* [TASK STATEMENT]: Where does "expedición" appear in the data? Return each line that holds it.

* [DATA FOR THIS EXERCISE]:
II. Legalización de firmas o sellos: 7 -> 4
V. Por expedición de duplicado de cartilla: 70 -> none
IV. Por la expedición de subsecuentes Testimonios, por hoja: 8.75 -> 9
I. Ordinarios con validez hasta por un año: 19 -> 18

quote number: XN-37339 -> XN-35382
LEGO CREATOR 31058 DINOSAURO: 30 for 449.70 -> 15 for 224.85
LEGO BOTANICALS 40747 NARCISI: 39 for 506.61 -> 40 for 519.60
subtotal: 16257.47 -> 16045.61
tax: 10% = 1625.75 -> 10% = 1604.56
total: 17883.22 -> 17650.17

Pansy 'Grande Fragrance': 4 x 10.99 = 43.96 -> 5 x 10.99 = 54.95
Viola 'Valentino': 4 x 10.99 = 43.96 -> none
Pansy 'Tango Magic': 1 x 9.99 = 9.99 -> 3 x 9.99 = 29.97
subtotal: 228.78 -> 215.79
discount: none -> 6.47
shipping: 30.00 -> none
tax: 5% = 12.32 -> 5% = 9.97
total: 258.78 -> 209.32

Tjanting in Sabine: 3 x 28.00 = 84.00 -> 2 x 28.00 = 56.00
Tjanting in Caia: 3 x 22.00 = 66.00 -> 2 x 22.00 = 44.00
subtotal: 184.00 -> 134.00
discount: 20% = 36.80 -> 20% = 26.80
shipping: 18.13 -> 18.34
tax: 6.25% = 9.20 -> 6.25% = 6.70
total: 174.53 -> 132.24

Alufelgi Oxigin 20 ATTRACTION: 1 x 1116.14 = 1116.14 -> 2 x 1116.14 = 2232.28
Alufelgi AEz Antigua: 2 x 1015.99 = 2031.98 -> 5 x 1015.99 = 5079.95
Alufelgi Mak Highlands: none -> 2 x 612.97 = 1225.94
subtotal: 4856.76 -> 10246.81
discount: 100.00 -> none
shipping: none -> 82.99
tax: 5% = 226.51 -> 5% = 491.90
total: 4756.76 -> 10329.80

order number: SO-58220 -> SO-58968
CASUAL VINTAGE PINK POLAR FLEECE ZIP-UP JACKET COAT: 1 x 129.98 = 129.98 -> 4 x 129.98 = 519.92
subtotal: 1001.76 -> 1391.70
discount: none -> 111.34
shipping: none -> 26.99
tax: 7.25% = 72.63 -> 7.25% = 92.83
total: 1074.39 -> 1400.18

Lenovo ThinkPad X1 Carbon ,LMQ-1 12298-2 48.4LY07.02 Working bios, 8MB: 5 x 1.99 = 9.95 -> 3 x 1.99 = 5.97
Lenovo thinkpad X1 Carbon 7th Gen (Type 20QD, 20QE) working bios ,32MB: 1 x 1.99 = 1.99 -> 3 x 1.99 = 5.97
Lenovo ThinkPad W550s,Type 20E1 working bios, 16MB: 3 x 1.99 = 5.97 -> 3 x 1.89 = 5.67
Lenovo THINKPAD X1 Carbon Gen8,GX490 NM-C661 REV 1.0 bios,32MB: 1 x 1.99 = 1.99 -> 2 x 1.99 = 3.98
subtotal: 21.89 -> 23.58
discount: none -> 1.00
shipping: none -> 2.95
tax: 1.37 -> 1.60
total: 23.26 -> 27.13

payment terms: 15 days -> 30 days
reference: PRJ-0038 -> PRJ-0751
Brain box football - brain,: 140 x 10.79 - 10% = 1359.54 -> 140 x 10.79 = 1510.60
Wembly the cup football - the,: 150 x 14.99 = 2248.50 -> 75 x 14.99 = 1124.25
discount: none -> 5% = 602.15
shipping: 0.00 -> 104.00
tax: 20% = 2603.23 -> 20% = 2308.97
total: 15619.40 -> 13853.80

* [SOLUTION TO THIS TASK]:
V. Por expedición de duplicado de cartilla: 70 -> none
IV. Por la expedición de subsecuentes Testimonios, por hoja: 8.75 -> 9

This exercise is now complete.